There is also no mention of President Clinton’s impeachment, though the entry does state that “some people questioned his family’s money deals and his morals.” (Richard Nixon’s entry mentions his resignation in the very first line.)
By contrast, Ronald Reagan’s entry concludes that “many people” felt that the Iran-Contra scandal was wrong. It also focuses extensively on what World Book perceives as his policy failures while in office:
Reagan met with Mikhail Gorbachev, the leader of the Soviet Union. They signed an agreement to get rid of some kinds of nuclear weapons. But a government group secretly sold weapons to Iran and gave the money to political groups in Nicaragua. Many people felt it was wrong.
During his first term, Reagan wanted lower taxes and more money for defense. Congress adopted most of his programs. But in 1981, companies failed and people lost their jobs. The government spent far more than it took in. In March 1981, a man tried to kill Ragan [sic].

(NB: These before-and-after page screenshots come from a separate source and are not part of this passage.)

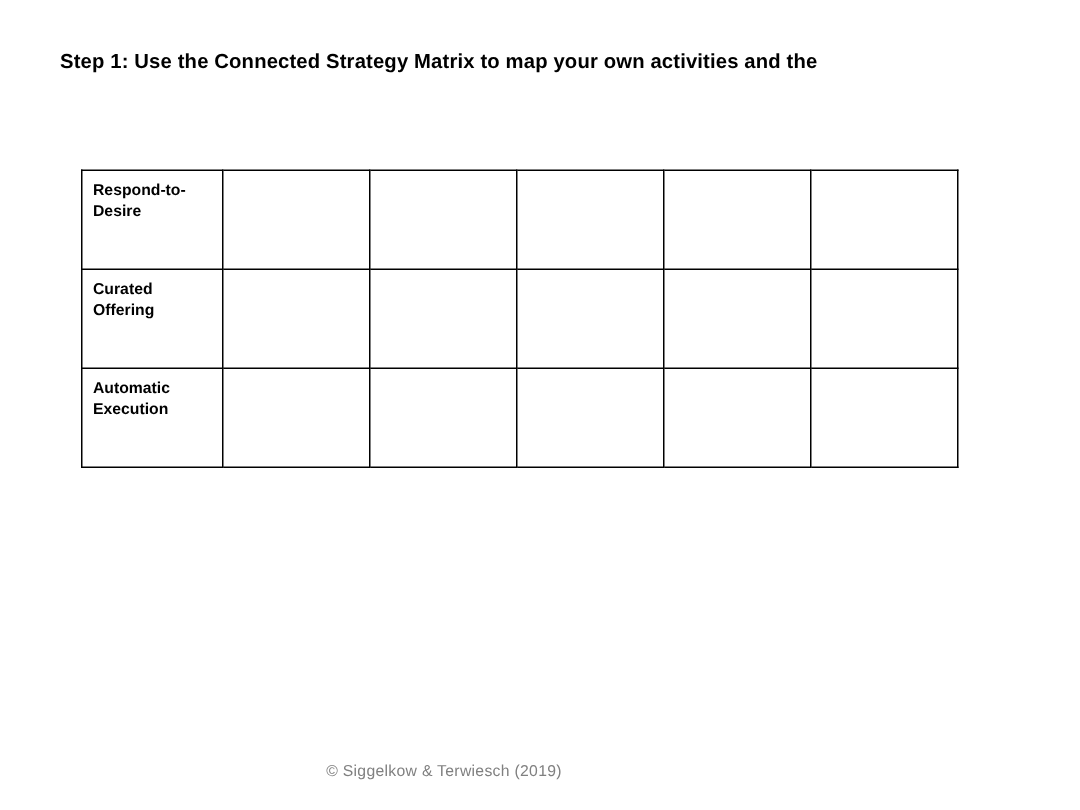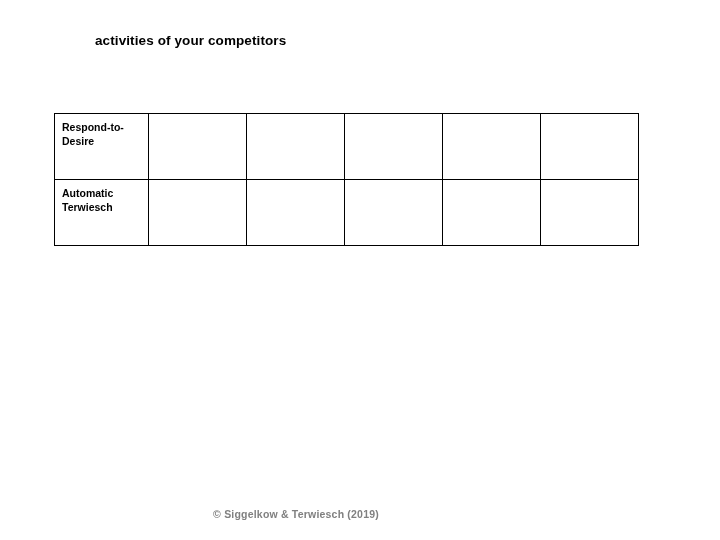"Step 1: Use the Connected" span.title-line { html: none -> <span>Step 1: Use the Connected Strategy Matrix to map your own activities and the</span> }
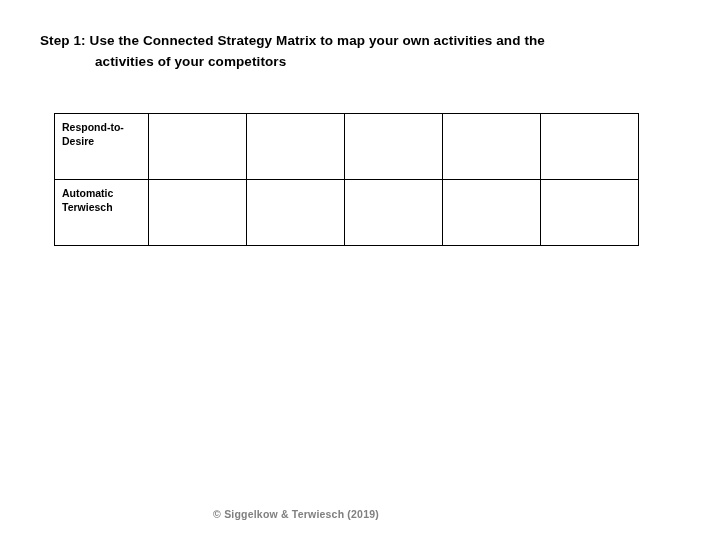"activities of your competitors" span.title-line { html: <span>activities of your competitors</span> -> none }
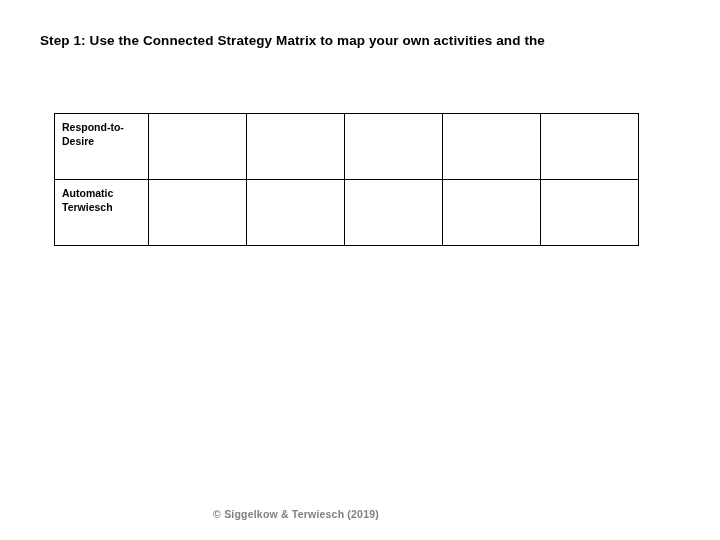"Curated" tr.body-row { html: none -> <tr> <td> <span>Curated Offering</span> </td> <td> <span></span> </td> <td> <span></span> </td> <td> <span></span> </td> <td> <span></span> </td> <td> <span></span> </td> </tr> }
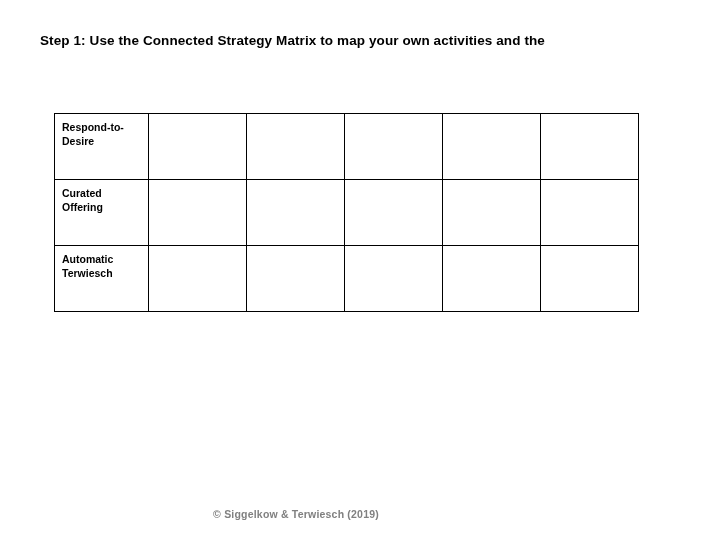"Automatic" span.cell-text { text: Terwiesch -> Execution }
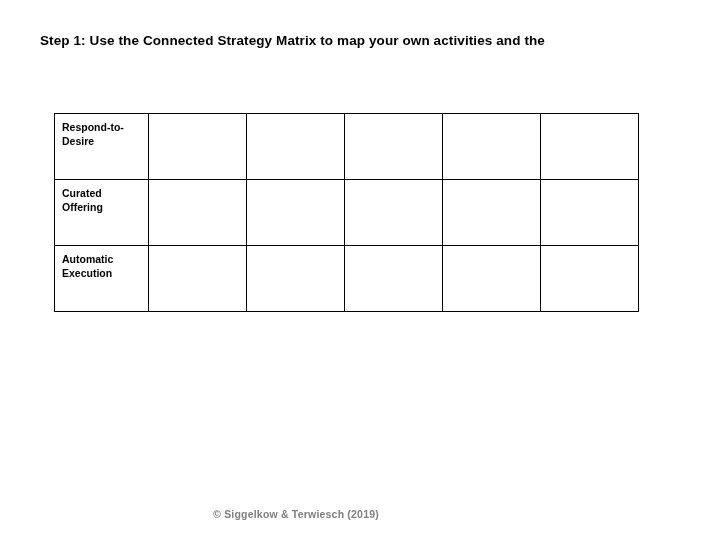"© Siggelkow & Terwiesch (2019)" .footer-credit { font-weight: bold -> normal }
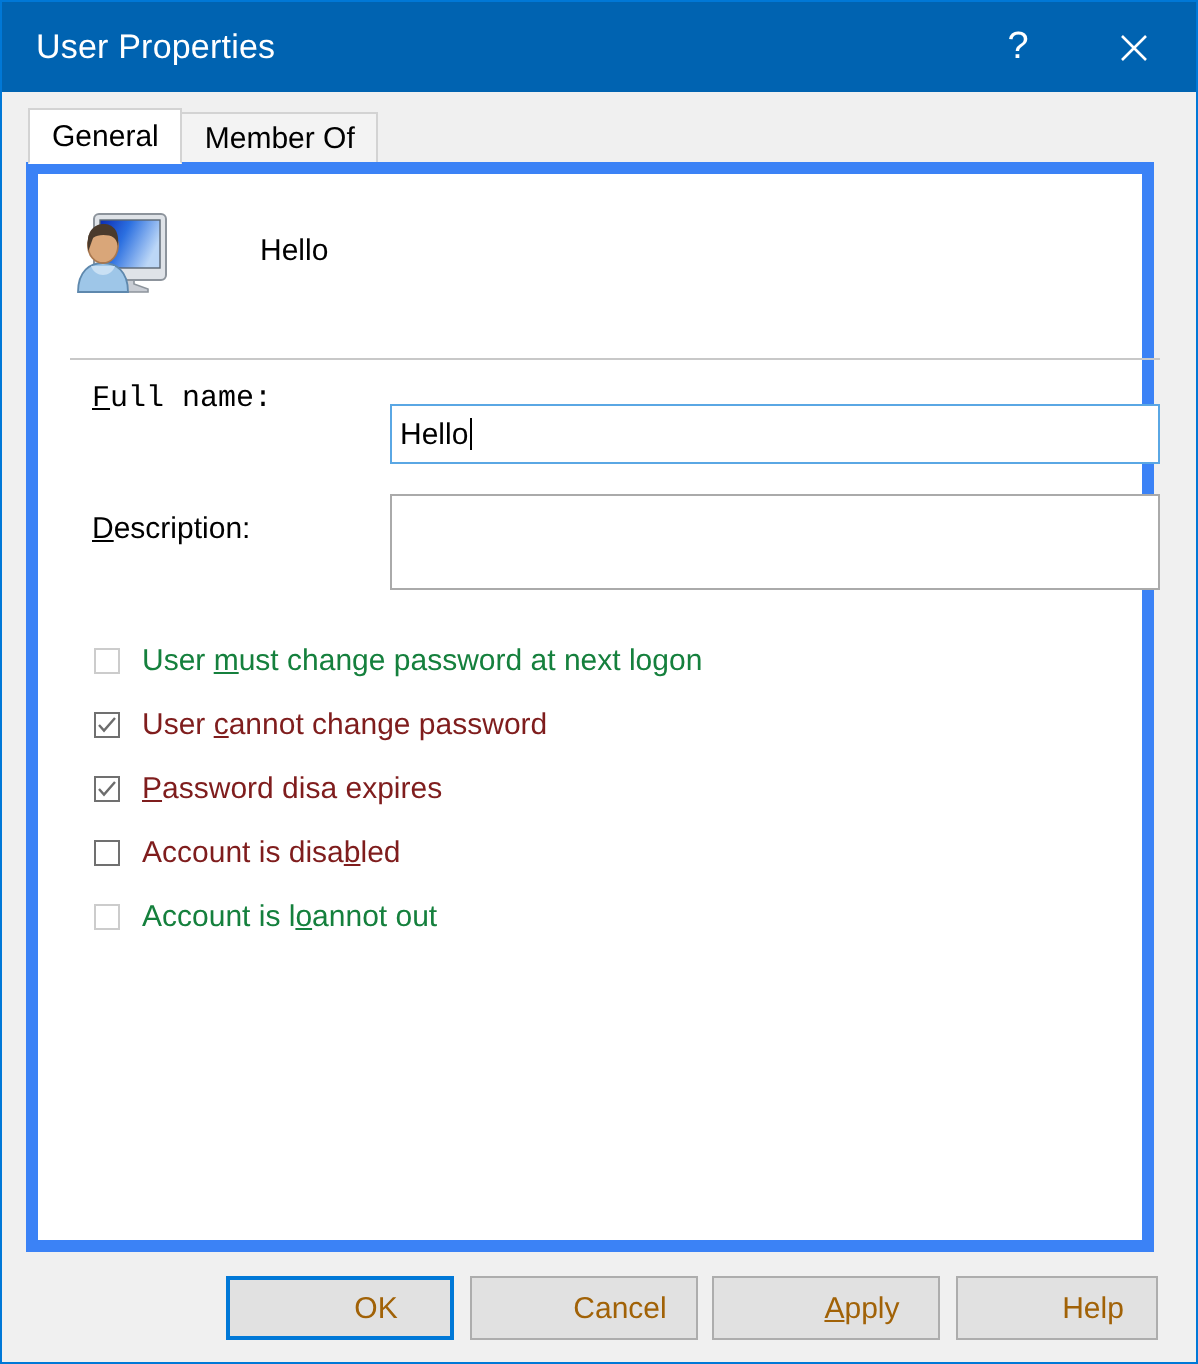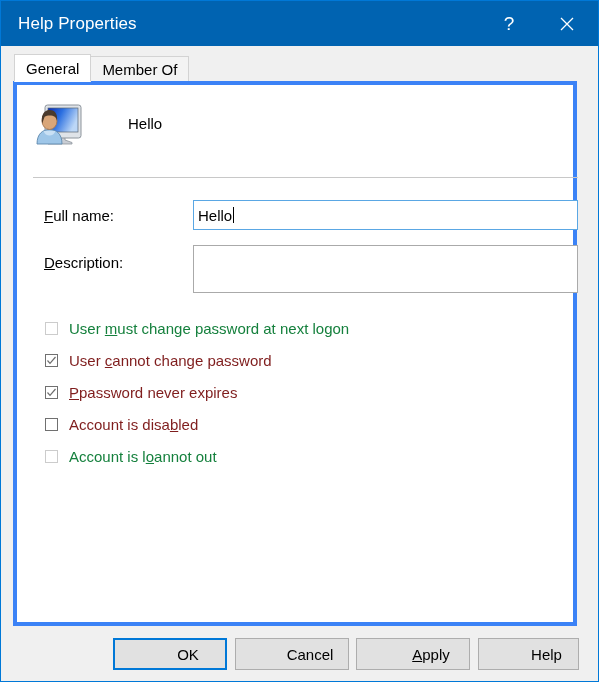"Help Properties" div.title-text { text: Help -> User }
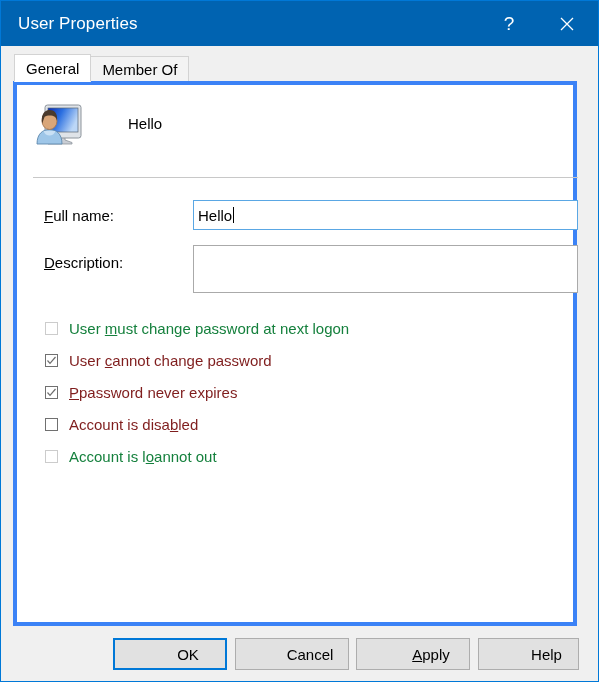"Hello" .panel { border: 4px solid #3b82f6 -> 6px solid #3b82f6 }
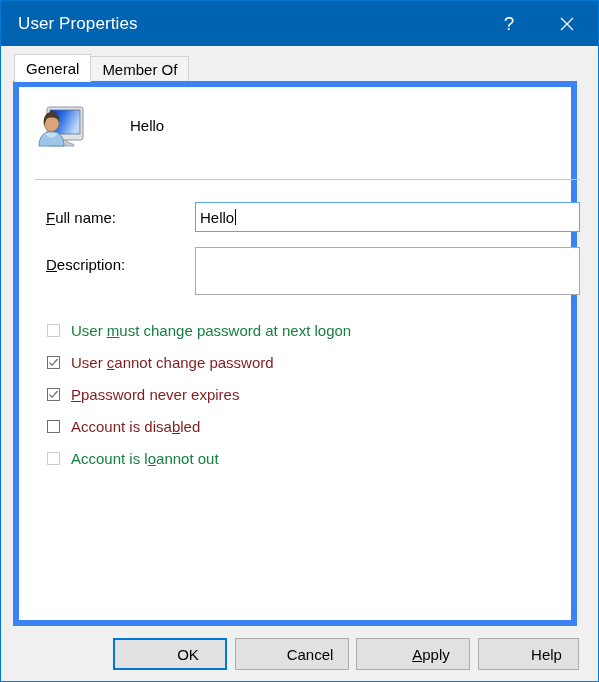"Full name:" .label-fullname { font-family: none -> Liberation Mono, monospace; top: 122px -> 104px }
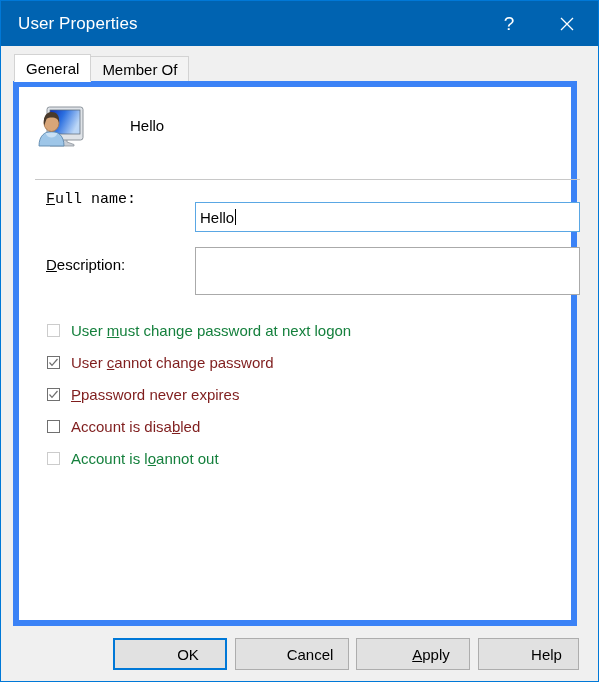"password never expires" span { text: password never -> assword disa }
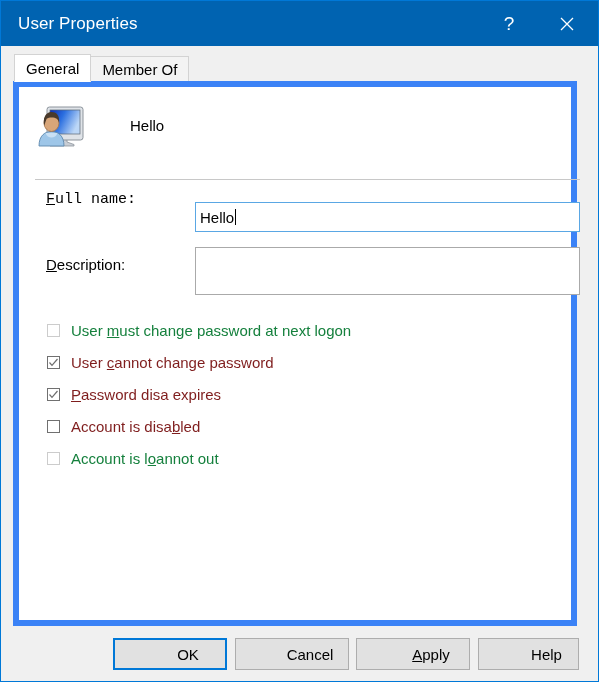"OK" .btn { color: #000000 -> #a16207 }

Out of the five paragraphs about George W. Bush, only one was about his presidency. And George H.W. Bush’s entry sums up his presidency on a sobering note:
The United States also had trouble at home. Many people did not have jobs. A growing number of people were homeless. Americans worried about crime and drug abuse. Many people blamed Bush for not solving these problems. Bush wanted to win another term as president, but he lost the election in 1992.
These entries, which are geared towards children from the 1st through 5th grades, are raising concerns among experts who think they are too opinionated to be featured in the World Book, which calls itself the “number #1 selling print encyclopedia in the world.”